J-Source: How challenging was it to chronologize and order all the information and updates your reporters were bringing in?
Dotan: There were a lot of balls to juggle, for sure, but it's amazing what adrenalin can do at times like that. The tools we use help a lot, as well - any update from a writer came with a timestamp, since they were filing electronically, and photos come with timestamps in the metadata for each image.
But what we found, inevitably, was that there was more information to process than we could fit into our liveblog, so at the end of each day we also recapped events with a timeline - a photographic chronology of the day, making use of any key images that might not have made it into the liveblog, and allowing readers who weren't following along during the day to catch up with one start-to-finish recounting of events.
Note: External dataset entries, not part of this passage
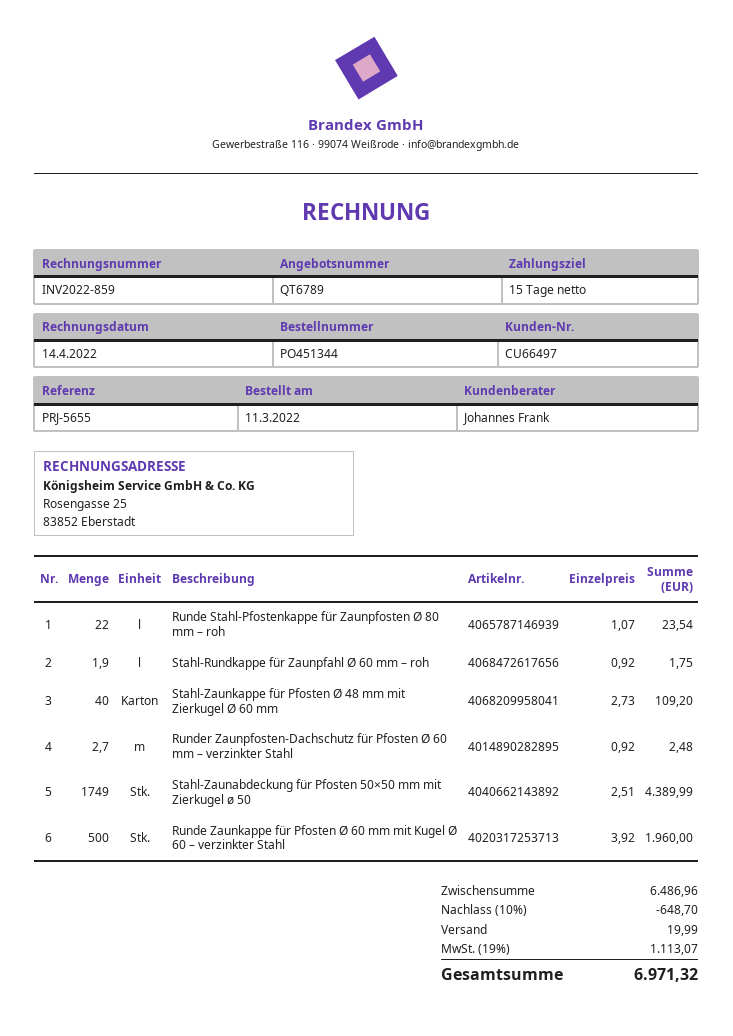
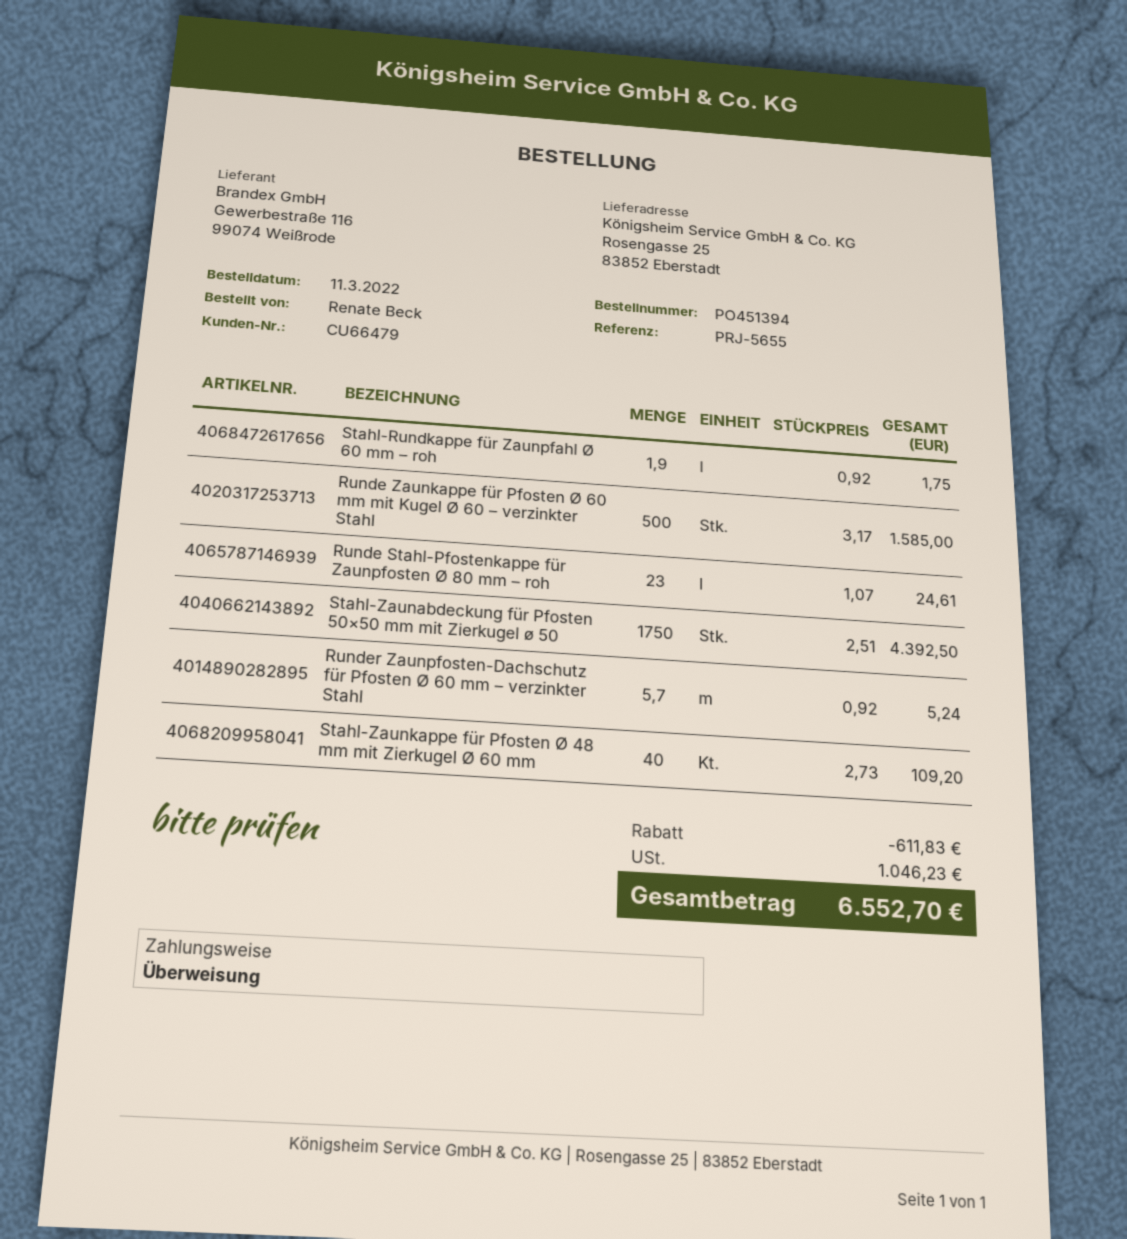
order number: PO451344 -> PO451394
customer number: CU66497 -> CU66479
Runde Stahl-Pfostenkappe für Zaunpfosten Ø 80 mm – roh: 22 x 1.07 = 23.54 -> 23 x 1.07 = 24.61
Runder Zaunpfosten-Dachschutz für Pfosten Ø 60 mm – verzinkter Stahl: 2.7 x 0.92 = 2.48 -> 5.7 x 0.92 = 5.24
Stahl-Zaunabdeckung für Pfosten 50×50 mm mit Zierkugel ø 50: 1749 x 2.51 = 4389.99 -> 1750 x 2.51 = 4392.50
Runde Zaunkappe für Pfosten Ø 60 mm mit Kugel Ø 60 – verzinkter Stahl: 500 x 3.92 = 1960.00 -> 500 x 3.17 = 1585.00
discount: 648.70 -> 611.83
shipping: 19.99 -> none
tax: 1113.07 -> 1046.23
total: 6971.32 -> 6552.70

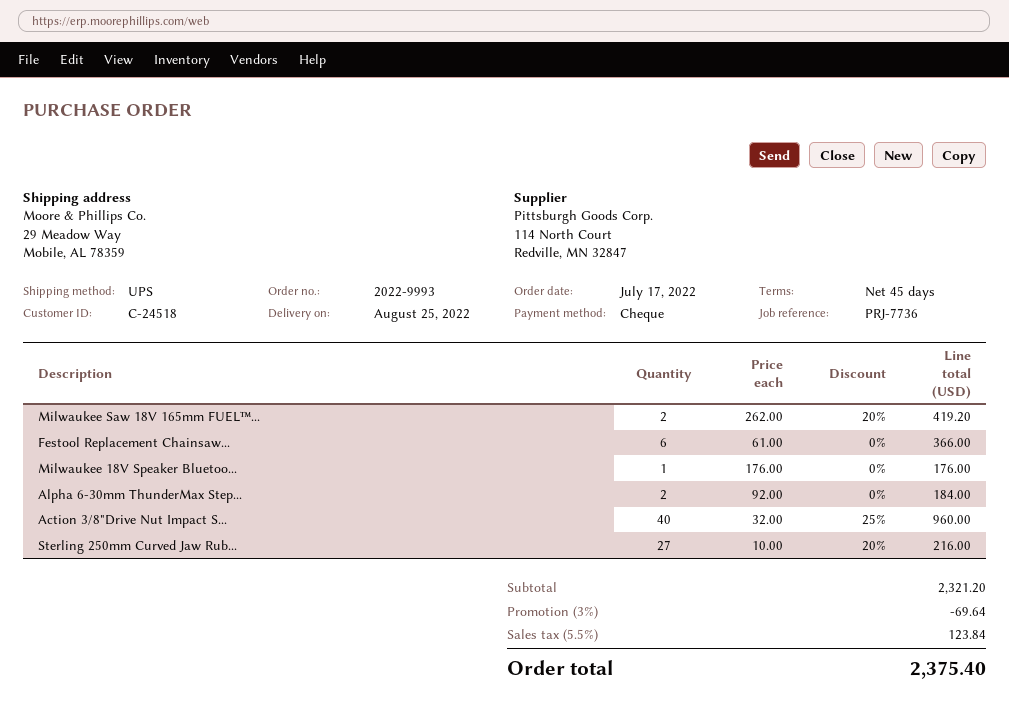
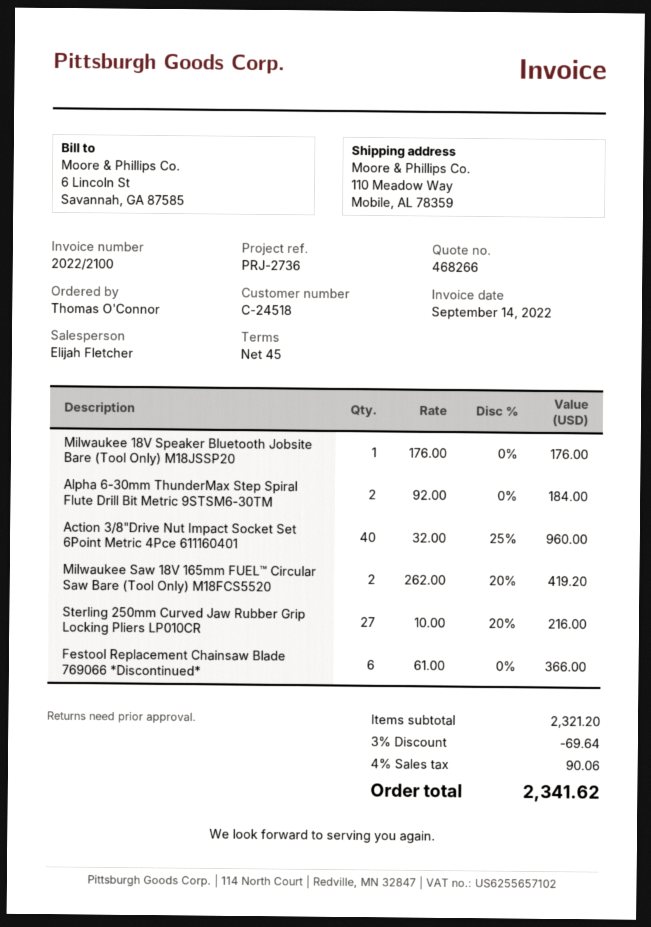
reference: PRJ-7736 -> PRJ-2736
ship to: 29 Meadow Way, Mobile, AL 78359 -> 110 Meadow Way, Mobile, AL 78359
tax: 5.5% = 123.84 -> 4% = 90.06
total: 2375.40 -> 2341.62

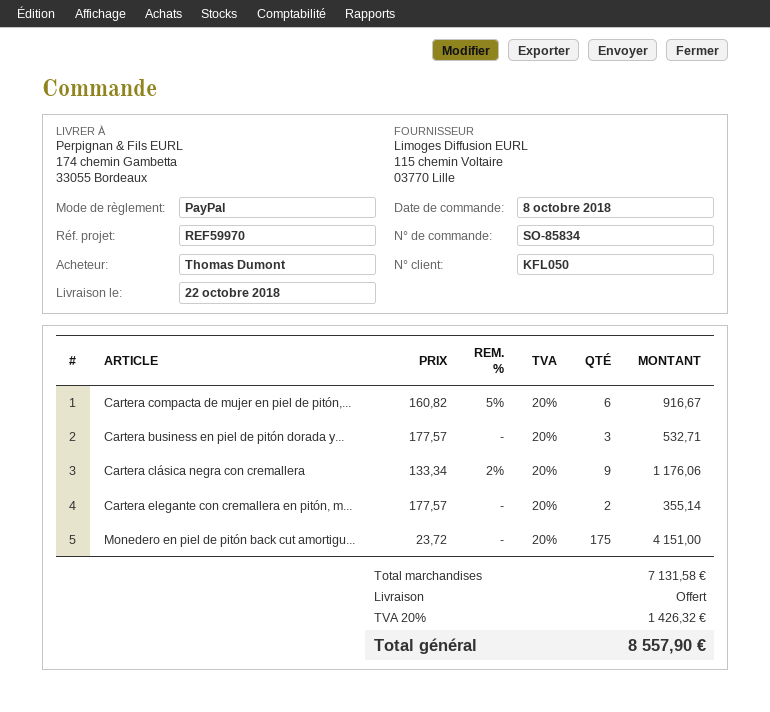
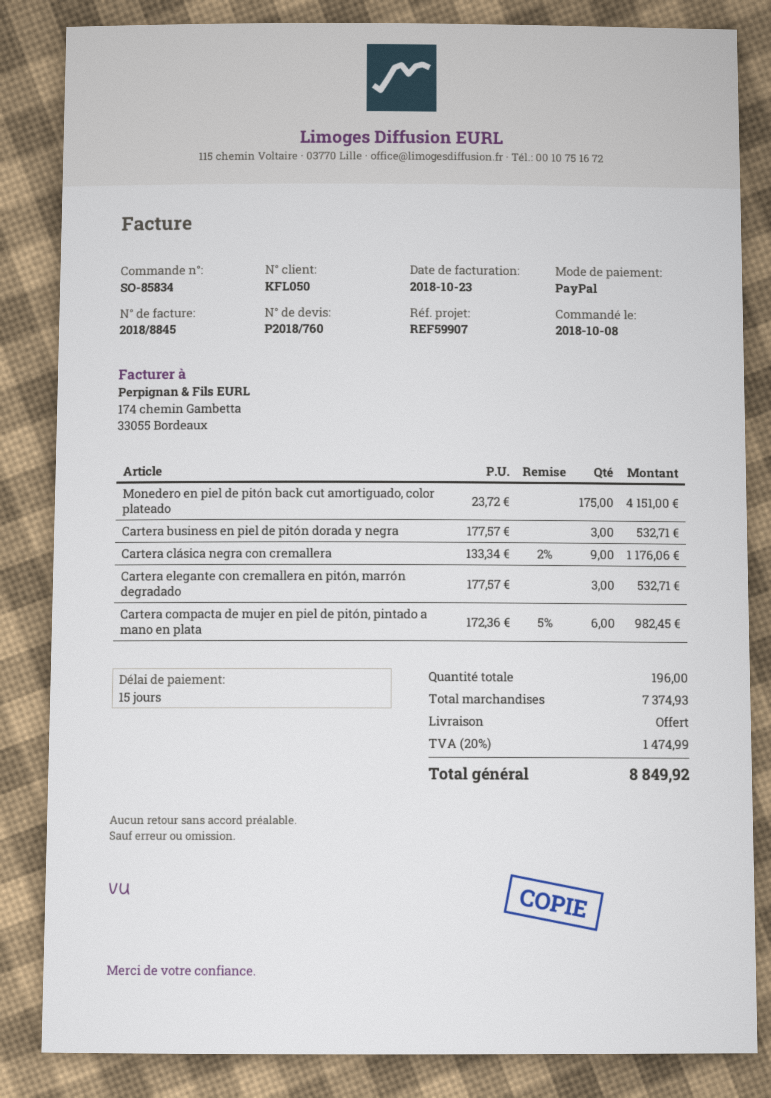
reference: REF59970 -> REF59907
Cartera compacta de mujer en piel de pitón,...: 6 x 160.82 - 5% = 916.67 -> 6 x 172.36 - 5% = 982.45
Cartera elegante con cremallera en pitón, m...: 2 x 177.57 = 355.14 -> 3 x 177.57 = 532.71
subtotal: 7131.58 -> 7374.93
tax: 20% = 1426.32 -> 20% = 1474.99
total: 8557.90 -> 8849.92

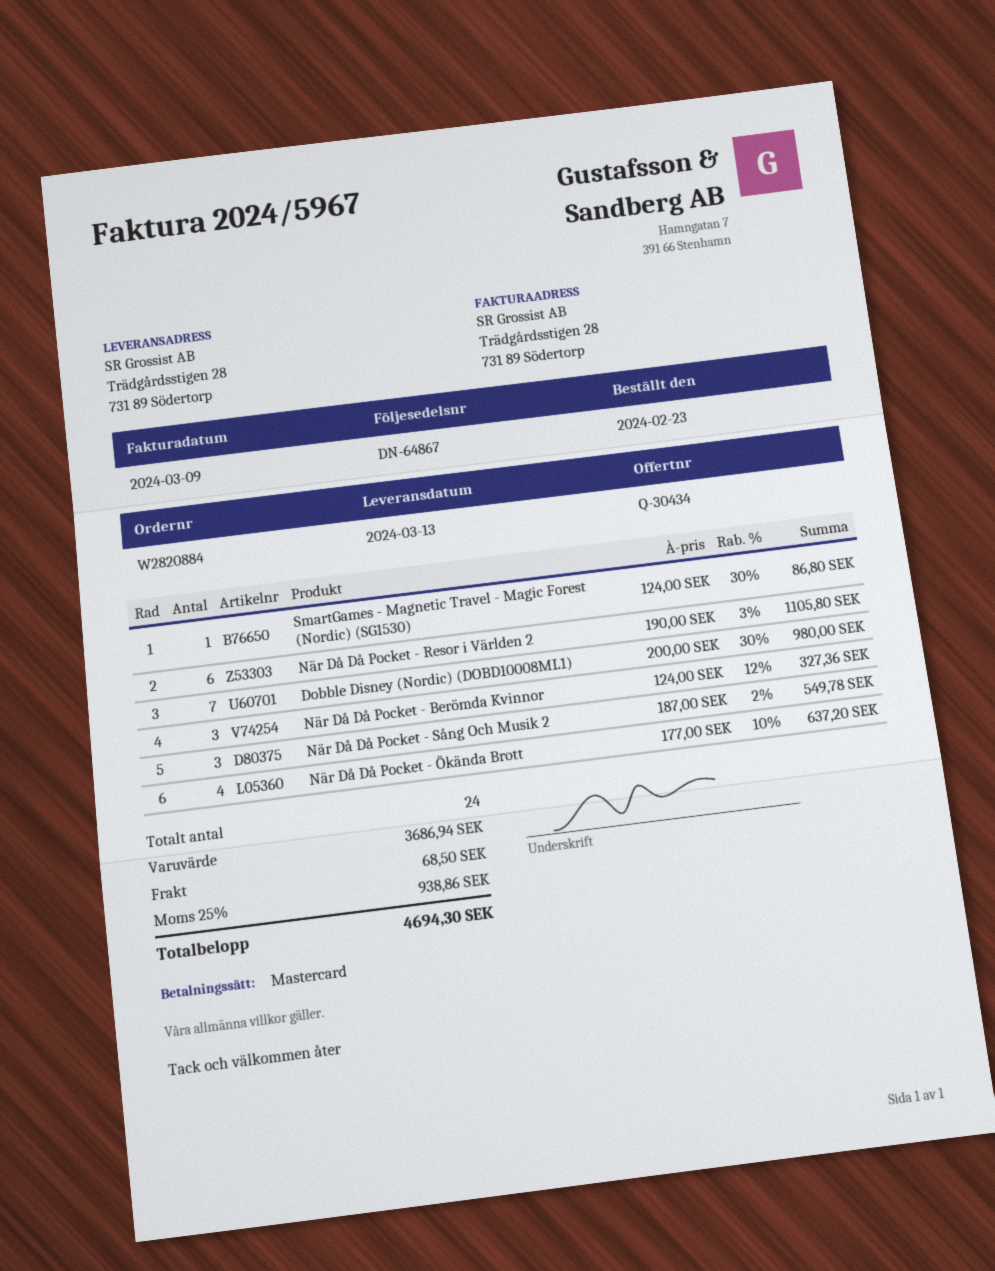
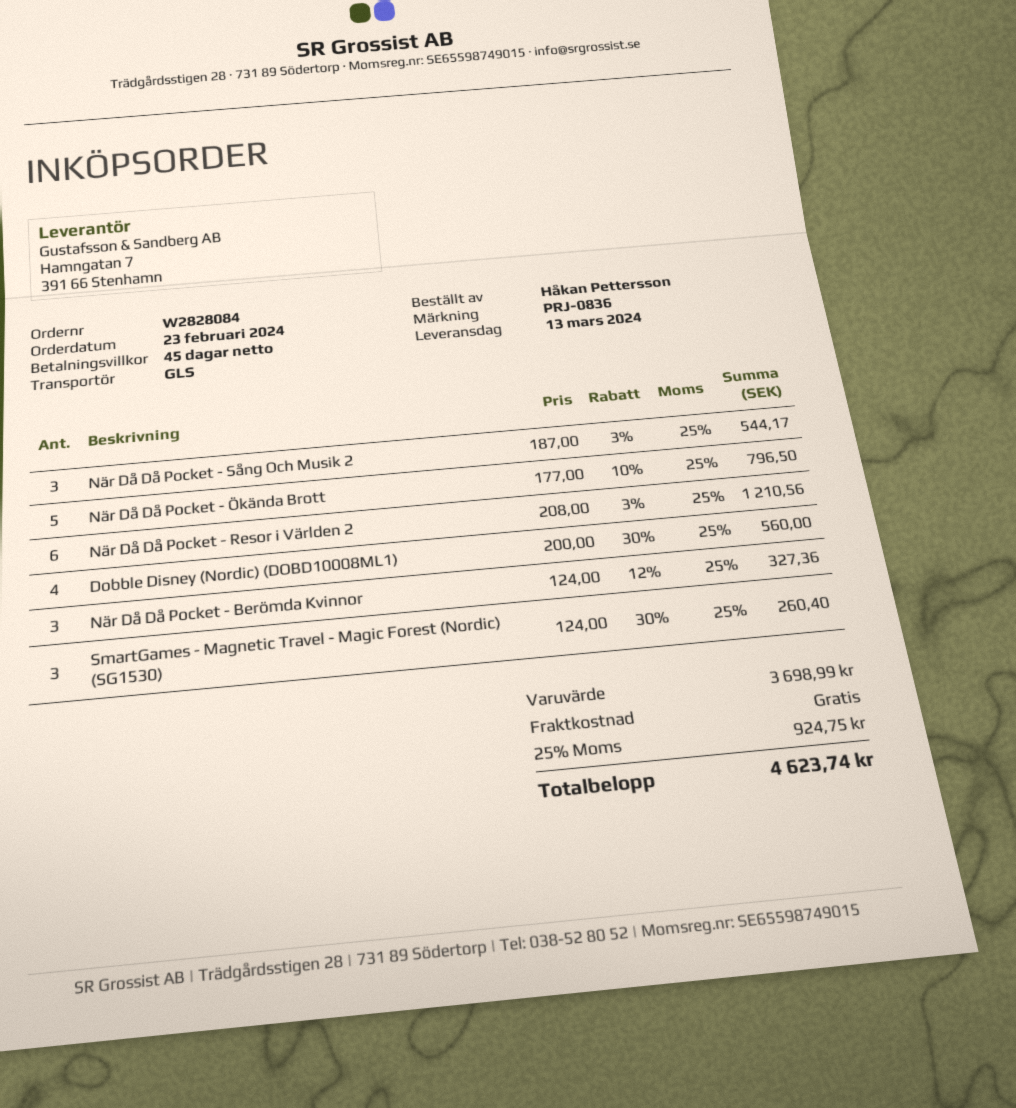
order number: W2820884 -> W2828084
SmartGames - Magnetic Travel - Magic Forest (Nordic) (SG1530): 1 x 124.00 - 30% = 86.80 -> 3 x 124.00 - 30% = 260.40
När Då Då Pocket - Resor i Världen 2: 6 x 190.00 - 3% = 1105.80 -> 6 x 208.00 - 3% = 1210.56
Dobble Disney (Nordic) (DOBD10008ML1): 7 x 200.00 - 30% = 980.00 -> 4 x 200.00 - 30% = 560.00
När Då Då Pocket - Sång Och Musik 2: 3 x 187.00 - 2% = 549.78 -> 3 x 187.00 - 3% = 544.17
När Då Då Pocket - Ökända Brott: 4 x 177.00 - 10% = 637.20 -> 5 x 177.00 - 10% = 796.50
subtotal: 3686.94 -> 3698.99
shipping: 68.50 -> 0.00
tax: 25% = 938.86 -> 25% = 924.75
total: 4694.30 -> 4623.74

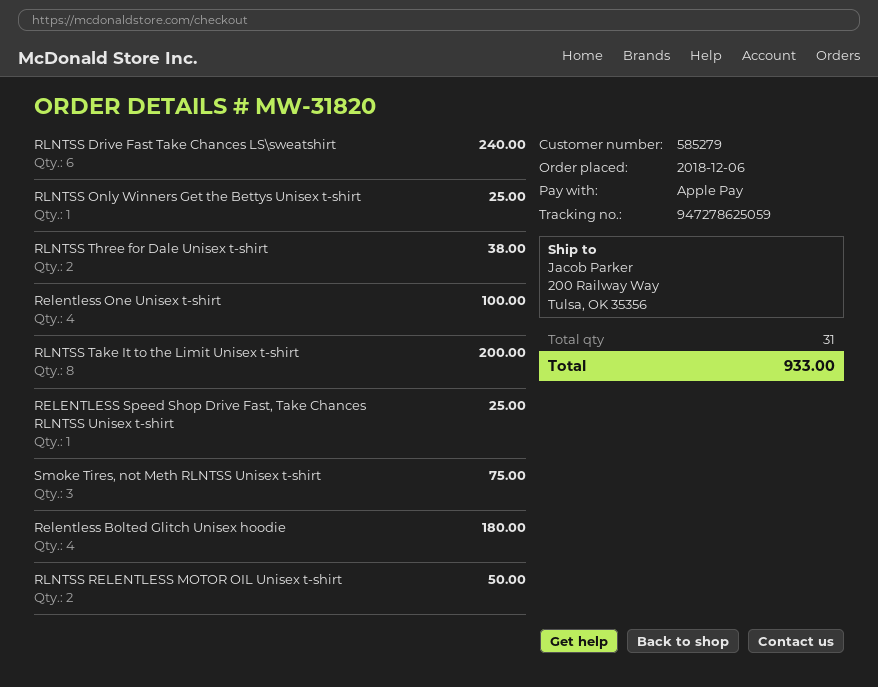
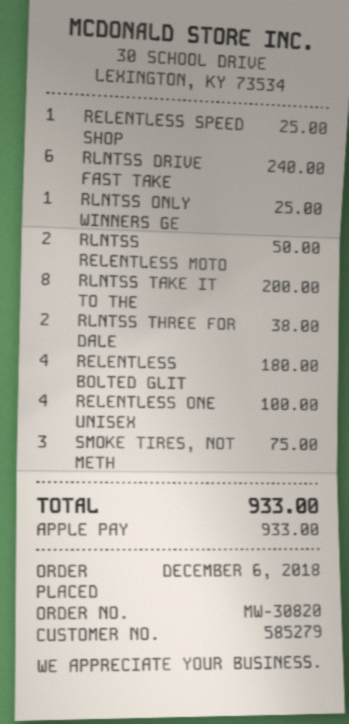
order number: MW-31820 -> MW-30820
Blue: Best video or multimedia feature
By Natalie Dobbin and Kendall Walters
UBC Graduate School of Journalism
J-Source: How did you come up with the idea for this story?
Walters: We were doing the story for a school assignment with the theme “aging.” We wanted to do a story that fit the theme that wasn’t necessarily about typical aging concepts. We were interested in doing a story about First Nations people and when we started researching, we found some interesting details about indigenous languages in B.C., many of which are in imminent danger of extinction. We wanted to explore that issue so we looked into a few ideas before Natalie remembered a First Nations woman she’d heard perform hip hop in the Musqueam language. We thought that was really unusual and interesting, so we contacted her and the rest is history.
Dobbin: We were interested in doing a story on First Nations languages in B.C., and efforts to preserve these languages. I’d recently heard work by Christie Lee Charles in an exhibit at the Vancouver Art Gallery. A professor also mentioned to us that she’d heard her perform in the past. We decided to get in touch with Charles, and the story developed from there.
J-Source: You did an excellent job of timing the photos to your audio. Sometimes it almost feels like a video, until the viewer realizes the pictures aren’t moving. Did you consider creating the story as a video? Why did you settle on what you did?
Dobbin: We didn’t discuss video at the time. We wanted to produce a strong online package that would incorporate text, audio and images. Each element adds something different to the story.
Walters: Video was an option, but we were really interested in working on a multimedia piece. I think that multimedia was a good choice for this story, because the stills capture something that video interview clips may not have been able to do. The stills allow us to help the audience focus on important details that could have been missed in a video clip.